■ Work to be completed: Determine the number of lines below that contain the string "namebox", and state only that number.

■ Study material:
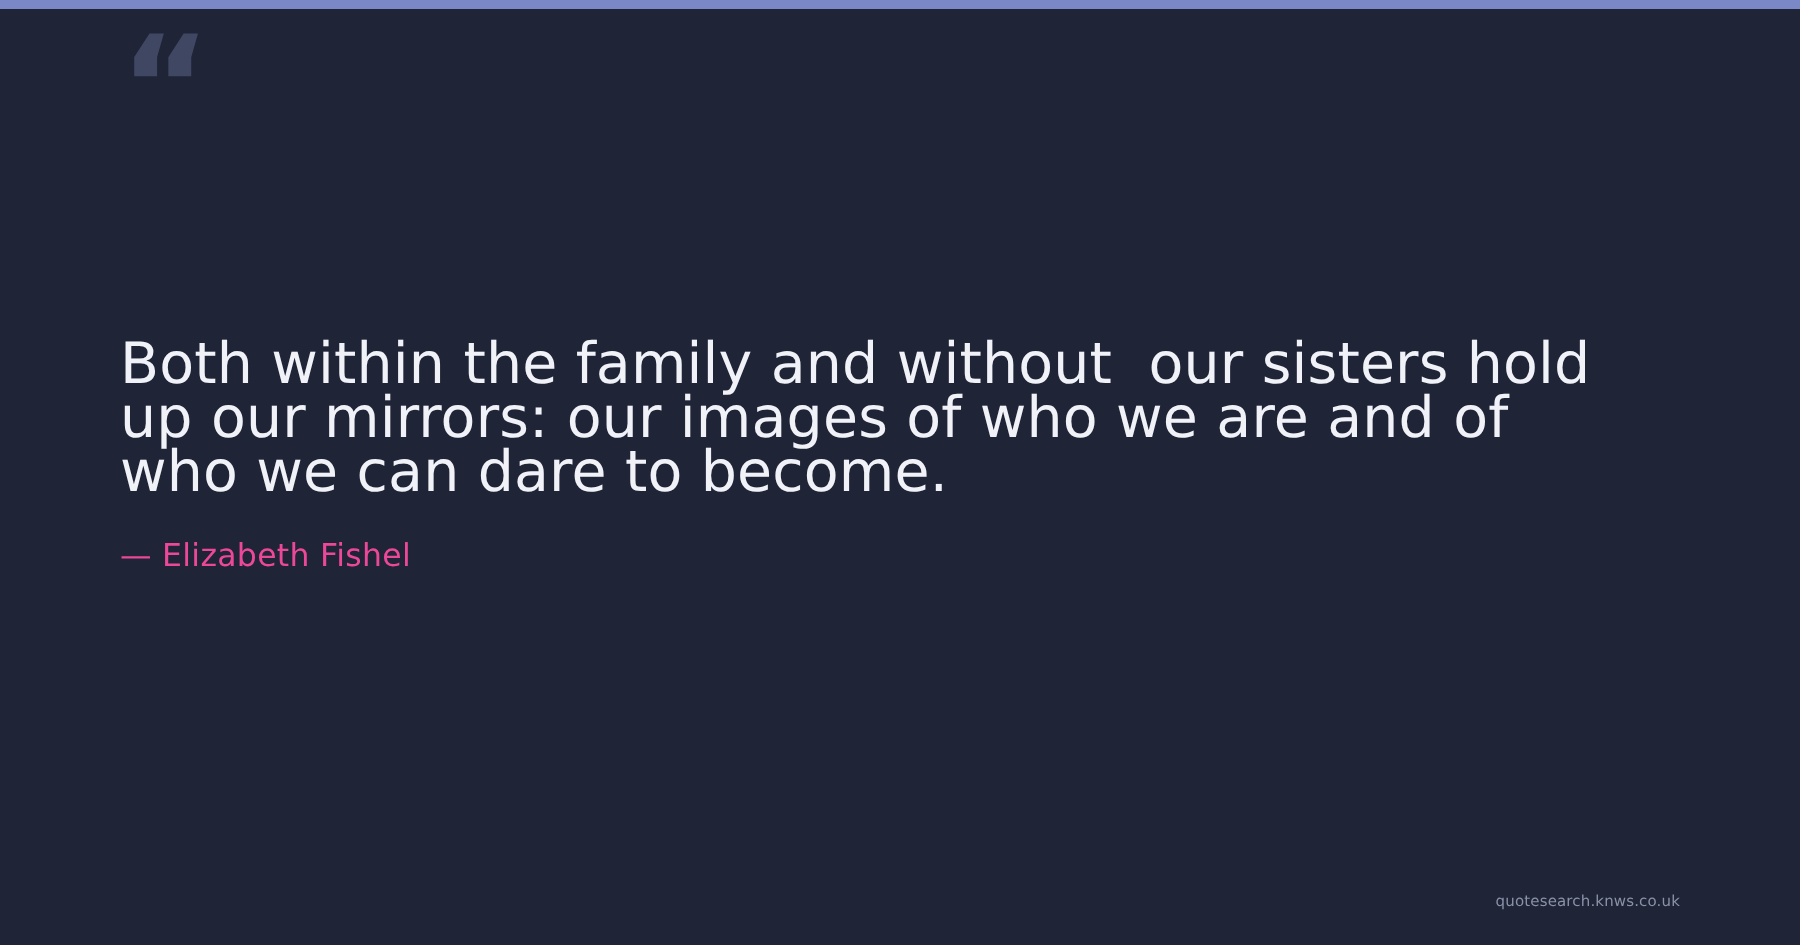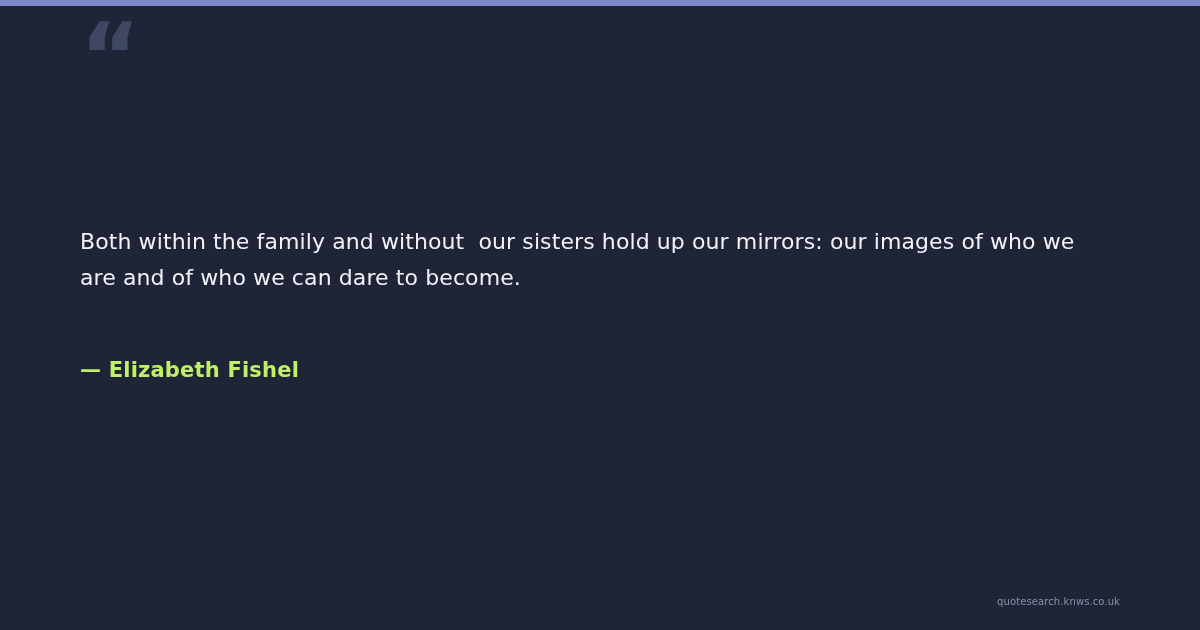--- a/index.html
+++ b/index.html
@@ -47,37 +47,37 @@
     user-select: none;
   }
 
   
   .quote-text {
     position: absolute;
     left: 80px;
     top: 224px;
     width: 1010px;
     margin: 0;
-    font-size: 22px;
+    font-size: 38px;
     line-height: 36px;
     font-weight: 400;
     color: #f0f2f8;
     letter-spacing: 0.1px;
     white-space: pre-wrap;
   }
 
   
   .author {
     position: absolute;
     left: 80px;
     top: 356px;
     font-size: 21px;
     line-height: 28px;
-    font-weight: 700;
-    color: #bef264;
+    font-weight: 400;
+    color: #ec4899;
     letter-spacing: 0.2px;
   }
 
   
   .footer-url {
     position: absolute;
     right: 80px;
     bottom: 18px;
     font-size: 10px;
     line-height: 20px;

---

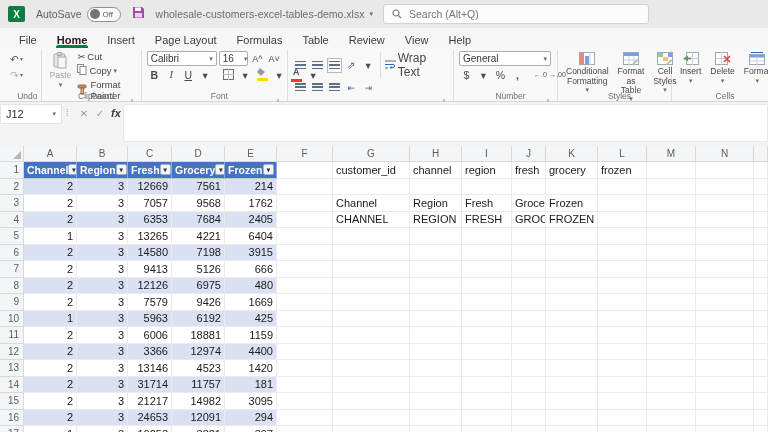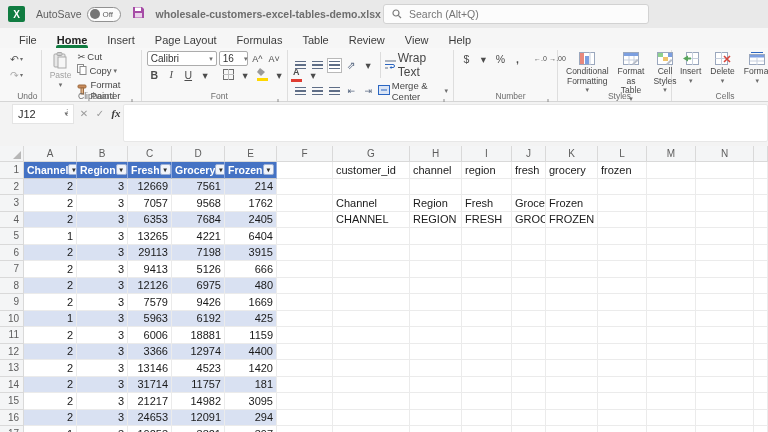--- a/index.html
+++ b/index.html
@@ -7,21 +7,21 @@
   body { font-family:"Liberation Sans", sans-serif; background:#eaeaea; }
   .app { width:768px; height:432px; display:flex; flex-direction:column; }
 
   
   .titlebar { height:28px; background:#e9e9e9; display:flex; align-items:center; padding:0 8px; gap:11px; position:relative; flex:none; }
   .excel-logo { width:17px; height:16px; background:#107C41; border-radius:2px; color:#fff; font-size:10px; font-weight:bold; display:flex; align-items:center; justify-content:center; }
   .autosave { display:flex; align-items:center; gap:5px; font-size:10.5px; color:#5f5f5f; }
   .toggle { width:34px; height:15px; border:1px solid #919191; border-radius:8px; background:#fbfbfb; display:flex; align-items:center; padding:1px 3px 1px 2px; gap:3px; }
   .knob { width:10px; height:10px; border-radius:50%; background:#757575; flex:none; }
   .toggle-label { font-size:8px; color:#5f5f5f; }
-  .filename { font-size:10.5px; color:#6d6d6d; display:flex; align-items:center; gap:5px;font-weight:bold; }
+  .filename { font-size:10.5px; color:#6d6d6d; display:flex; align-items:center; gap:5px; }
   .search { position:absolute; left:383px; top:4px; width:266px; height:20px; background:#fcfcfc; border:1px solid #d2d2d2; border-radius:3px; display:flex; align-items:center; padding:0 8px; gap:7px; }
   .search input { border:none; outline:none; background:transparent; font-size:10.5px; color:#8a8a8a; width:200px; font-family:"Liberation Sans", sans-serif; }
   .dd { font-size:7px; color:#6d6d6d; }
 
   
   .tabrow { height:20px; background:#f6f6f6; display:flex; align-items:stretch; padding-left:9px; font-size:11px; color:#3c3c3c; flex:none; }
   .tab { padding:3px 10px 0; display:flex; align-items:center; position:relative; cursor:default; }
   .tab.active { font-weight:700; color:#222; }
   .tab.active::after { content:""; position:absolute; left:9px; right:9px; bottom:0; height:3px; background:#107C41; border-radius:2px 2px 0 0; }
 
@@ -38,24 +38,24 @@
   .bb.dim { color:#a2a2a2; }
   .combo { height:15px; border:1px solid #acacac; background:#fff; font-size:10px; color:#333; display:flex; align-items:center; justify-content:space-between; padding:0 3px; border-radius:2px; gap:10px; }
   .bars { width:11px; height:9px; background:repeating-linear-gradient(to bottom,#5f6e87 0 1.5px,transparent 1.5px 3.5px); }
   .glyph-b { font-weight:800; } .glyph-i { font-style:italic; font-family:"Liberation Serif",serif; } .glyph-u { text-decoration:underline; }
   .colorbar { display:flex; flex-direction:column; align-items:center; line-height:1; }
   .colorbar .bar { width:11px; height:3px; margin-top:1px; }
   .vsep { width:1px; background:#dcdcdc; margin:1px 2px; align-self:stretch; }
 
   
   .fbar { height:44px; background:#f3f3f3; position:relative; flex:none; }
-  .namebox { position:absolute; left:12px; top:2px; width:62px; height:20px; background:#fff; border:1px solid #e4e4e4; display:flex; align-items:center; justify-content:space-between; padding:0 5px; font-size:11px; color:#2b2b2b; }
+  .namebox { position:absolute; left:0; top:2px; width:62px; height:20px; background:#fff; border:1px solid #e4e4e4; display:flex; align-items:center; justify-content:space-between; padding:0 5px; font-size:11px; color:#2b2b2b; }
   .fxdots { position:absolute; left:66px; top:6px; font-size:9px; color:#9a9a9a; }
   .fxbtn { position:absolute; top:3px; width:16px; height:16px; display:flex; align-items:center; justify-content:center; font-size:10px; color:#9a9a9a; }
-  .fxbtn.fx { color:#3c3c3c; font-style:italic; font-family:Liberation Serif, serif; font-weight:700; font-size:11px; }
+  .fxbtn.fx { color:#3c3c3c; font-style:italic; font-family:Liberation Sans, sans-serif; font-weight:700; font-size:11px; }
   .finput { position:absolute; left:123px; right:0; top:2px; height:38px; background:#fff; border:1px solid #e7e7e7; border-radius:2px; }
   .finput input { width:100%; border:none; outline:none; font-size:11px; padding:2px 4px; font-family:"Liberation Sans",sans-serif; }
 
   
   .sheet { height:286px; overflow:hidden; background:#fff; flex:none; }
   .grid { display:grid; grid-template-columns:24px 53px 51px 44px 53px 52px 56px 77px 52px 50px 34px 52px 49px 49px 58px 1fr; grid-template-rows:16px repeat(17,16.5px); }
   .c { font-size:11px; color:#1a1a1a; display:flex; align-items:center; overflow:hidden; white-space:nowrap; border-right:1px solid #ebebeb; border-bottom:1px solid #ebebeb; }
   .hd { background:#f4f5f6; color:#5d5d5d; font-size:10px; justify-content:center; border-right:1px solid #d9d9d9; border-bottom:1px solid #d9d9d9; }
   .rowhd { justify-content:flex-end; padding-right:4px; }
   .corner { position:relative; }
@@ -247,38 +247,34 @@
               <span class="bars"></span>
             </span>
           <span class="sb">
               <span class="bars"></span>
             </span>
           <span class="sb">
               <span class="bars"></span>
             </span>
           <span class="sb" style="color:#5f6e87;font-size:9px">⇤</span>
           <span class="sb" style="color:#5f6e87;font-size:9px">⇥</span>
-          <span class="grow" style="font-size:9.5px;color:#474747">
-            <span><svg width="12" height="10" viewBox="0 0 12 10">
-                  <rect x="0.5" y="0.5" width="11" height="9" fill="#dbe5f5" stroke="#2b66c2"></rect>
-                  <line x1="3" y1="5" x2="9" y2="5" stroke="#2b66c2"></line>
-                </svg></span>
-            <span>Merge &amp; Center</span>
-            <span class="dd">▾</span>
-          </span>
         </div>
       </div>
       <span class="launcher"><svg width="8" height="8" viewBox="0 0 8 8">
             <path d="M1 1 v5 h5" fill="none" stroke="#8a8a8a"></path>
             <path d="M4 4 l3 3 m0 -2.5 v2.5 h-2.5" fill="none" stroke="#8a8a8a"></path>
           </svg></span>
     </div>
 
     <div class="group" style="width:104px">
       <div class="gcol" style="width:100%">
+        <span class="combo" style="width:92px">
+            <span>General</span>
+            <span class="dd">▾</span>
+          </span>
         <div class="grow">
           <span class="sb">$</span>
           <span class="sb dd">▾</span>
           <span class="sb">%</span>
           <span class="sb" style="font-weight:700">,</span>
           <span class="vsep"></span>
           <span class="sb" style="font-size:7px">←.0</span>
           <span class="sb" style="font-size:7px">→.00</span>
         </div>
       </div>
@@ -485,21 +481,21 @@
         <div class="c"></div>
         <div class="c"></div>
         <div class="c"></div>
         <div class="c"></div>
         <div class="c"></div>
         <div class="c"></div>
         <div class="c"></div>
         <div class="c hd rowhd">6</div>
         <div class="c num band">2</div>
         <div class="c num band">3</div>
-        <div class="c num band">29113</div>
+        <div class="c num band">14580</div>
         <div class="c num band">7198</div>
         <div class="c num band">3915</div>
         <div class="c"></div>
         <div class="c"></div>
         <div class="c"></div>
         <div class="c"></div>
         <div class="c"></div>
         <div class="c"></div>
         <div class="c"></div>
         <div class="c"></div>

■ Task output: 2